Well, three hours into our first whale watching trip, we saw nothing, just a placid ocean with a few fishing boats. We’d spent our time playing twenty questions and eating bags of Cheetos. I was suffering seasickness from the rocking. Like the rest of the kids, I could see Langston getting bored. A naturalist on the loudspeaker occasionally shared some facts about the sea, such as: did you know a newborn humpback whale weighs 1.5 tons?

Just when the guide began to apologize and to promise a free pass on a future outing, seventy or so people ran to the port side of the boat. A whale breached the surface of the Atlantic and spouted water. I wondered if the whale was a mechanical creation.
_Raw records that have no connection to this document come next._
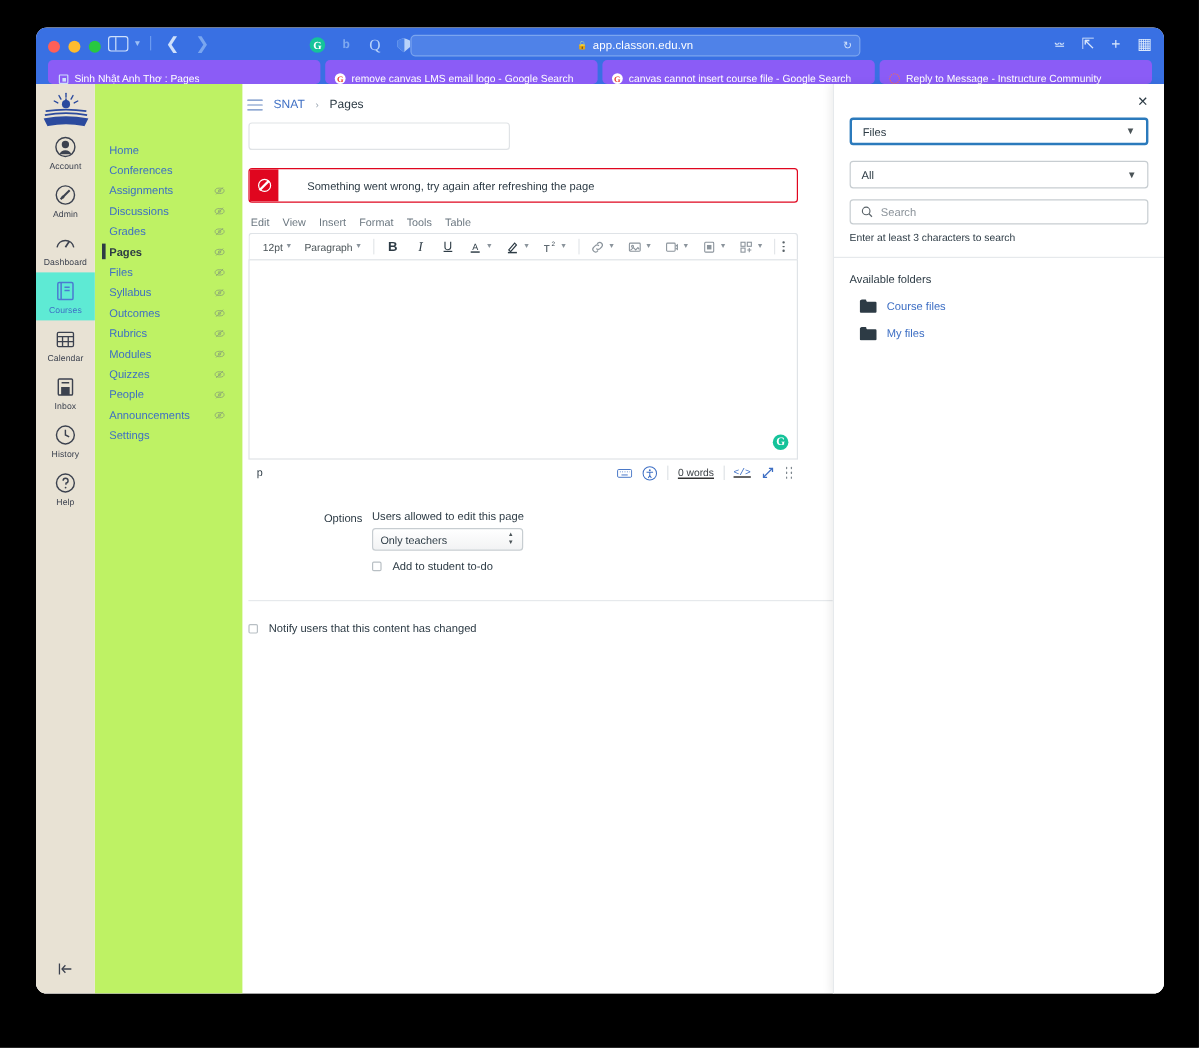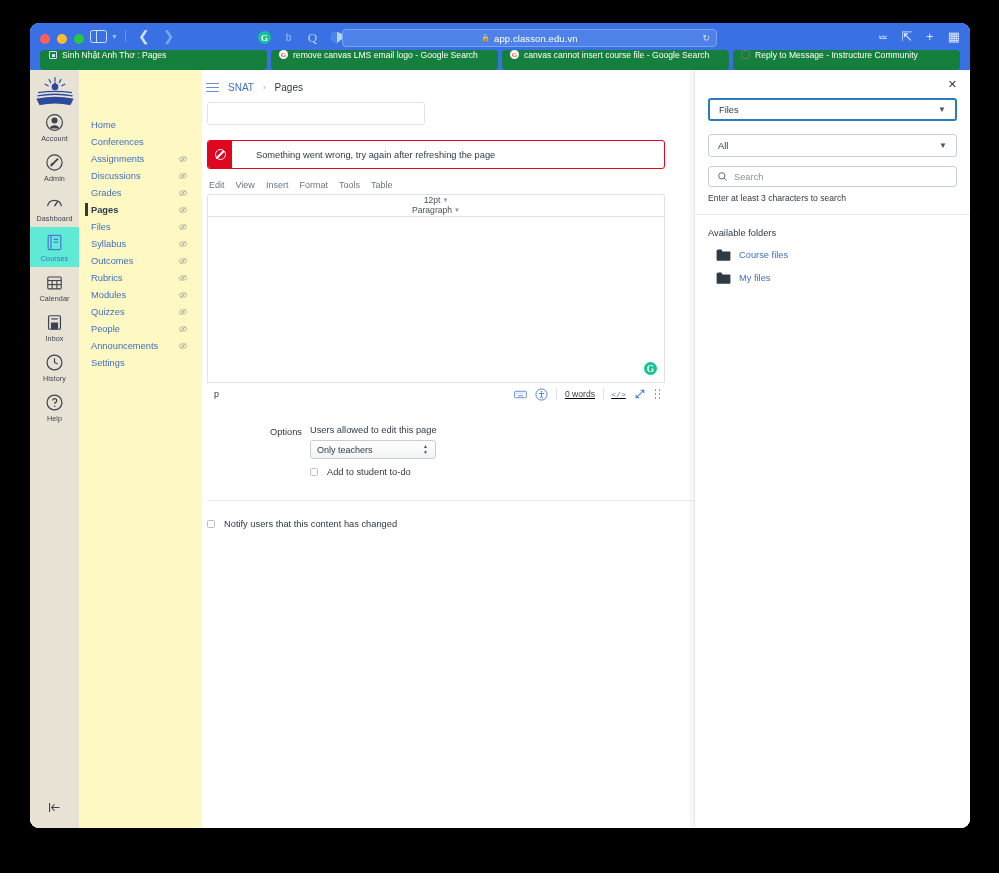"Sinh Nhật Anh Thơ :" .tab { align-items: flex-start -> flex-end; background: #15803d -> #8b5cf6 }
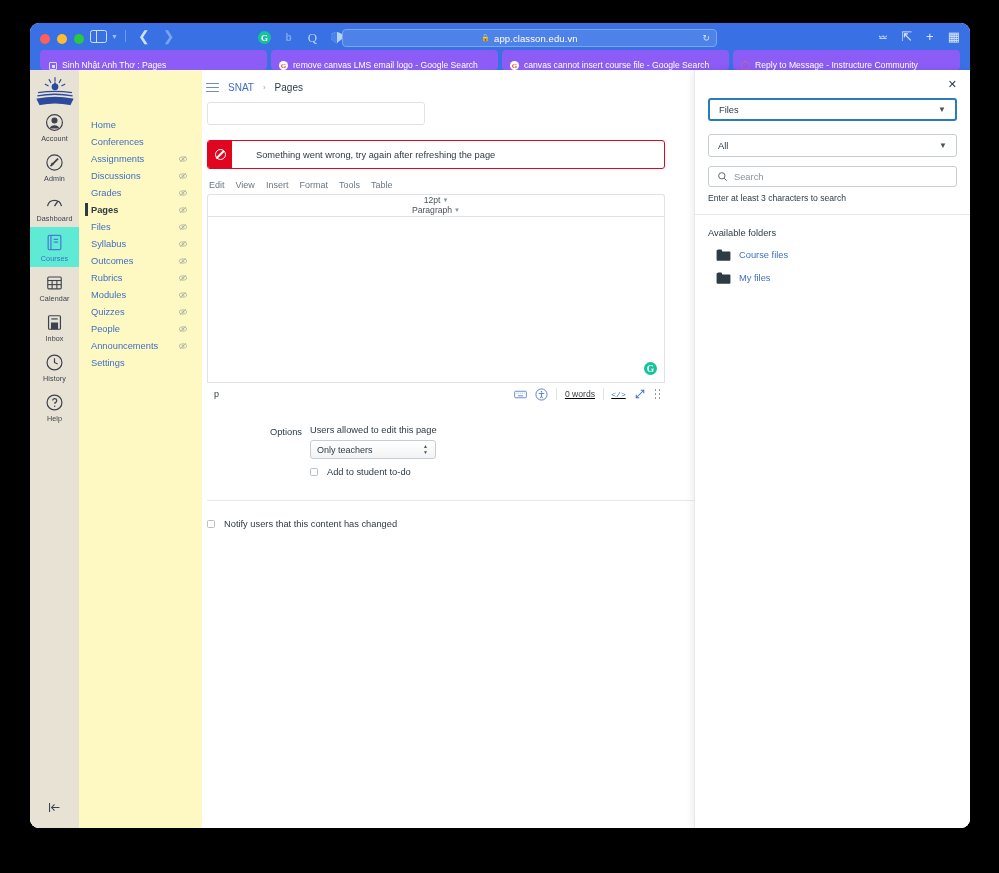"Home" .coursenav { background: #fef9c3 -> #bef264 }
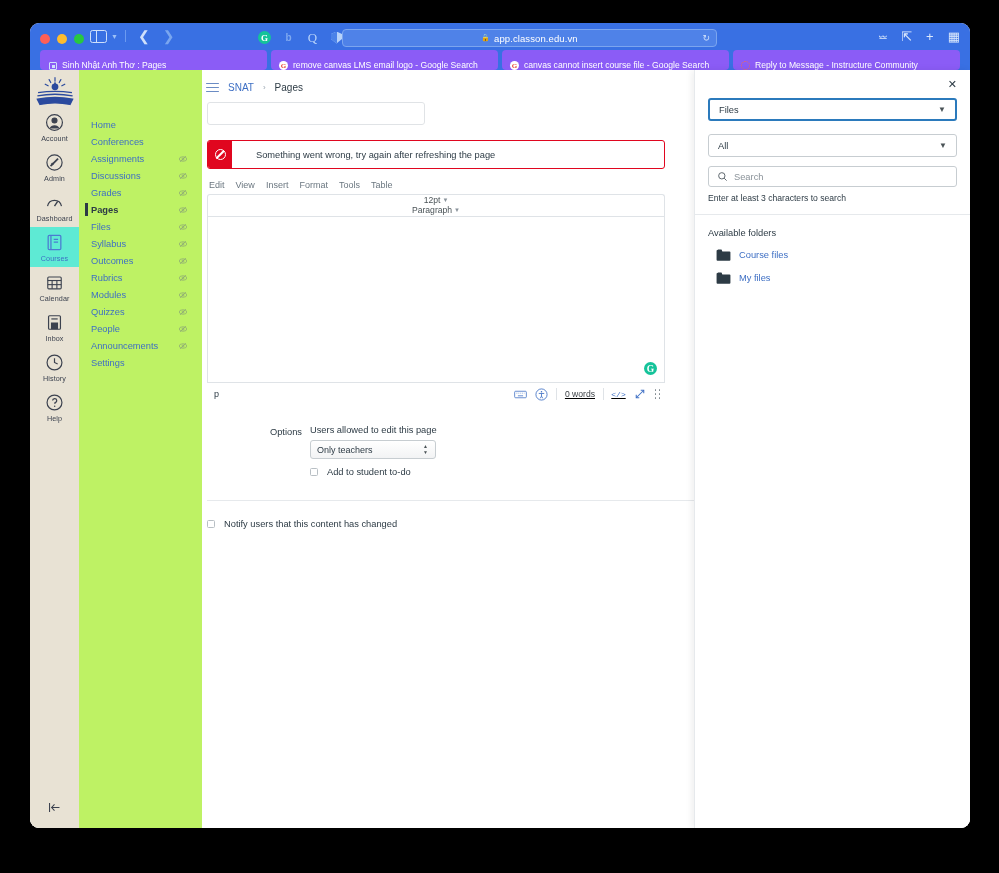"12pt" .toolbar { flex-direction: column -> none }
And yet, the vast sea makes even a whale seem tiny against the depths. Today's poem probes into the ocean within the self — the mysteries of love.


52 Blue
by Sappho Stanley

       for Lainey

I love you & it’s like this:

In the ocean a whale sings Blue, 
52. Defined: untranslatable to all other
whales. A dying language. It’s a party fact
swapped around with a response expected 
like how sad it must be. The name we’ve given 
her futile call sounds like a football play: 52 Blue, hut
hut. I like to imagine her voice bouncing around an ocean
cavern filling the ears of whales, crabs, & fucked-up creatures
& they imagine a god: like how humans named the constellations
first & then figured out they were stars. She deserves this solitary
power. Did I mention we’ve never seen her? Her voice is like a party
you can only see the shadows of—through a stained glass, red like a blue
trumpet. God, I want to live in the notebook of a dancer—those steps 
dreamt-up like a sonnet of the feet. God, is it okay if I’ve decided
I need other gods? I need truth beauty: Like still urns & my legs
planted on earth. I’ve been stuck in a worship position for too
long. Eventually, I need my purpling knees to glow with
the answer: Songs unheard by anyone else still matter.
I’m figuring out if they do. I’ve been searching 
for truth in beauty. Like the pathetic 52 Blue
call of my whale. Yes, my whale. Beauty
truth? I was meant to find you during
the pinkest summer & you were meant 
to hear my 52 Blue & here is my
Rosetta Stone: every hello
has been an inviting red
& every poem has been a please never leave me.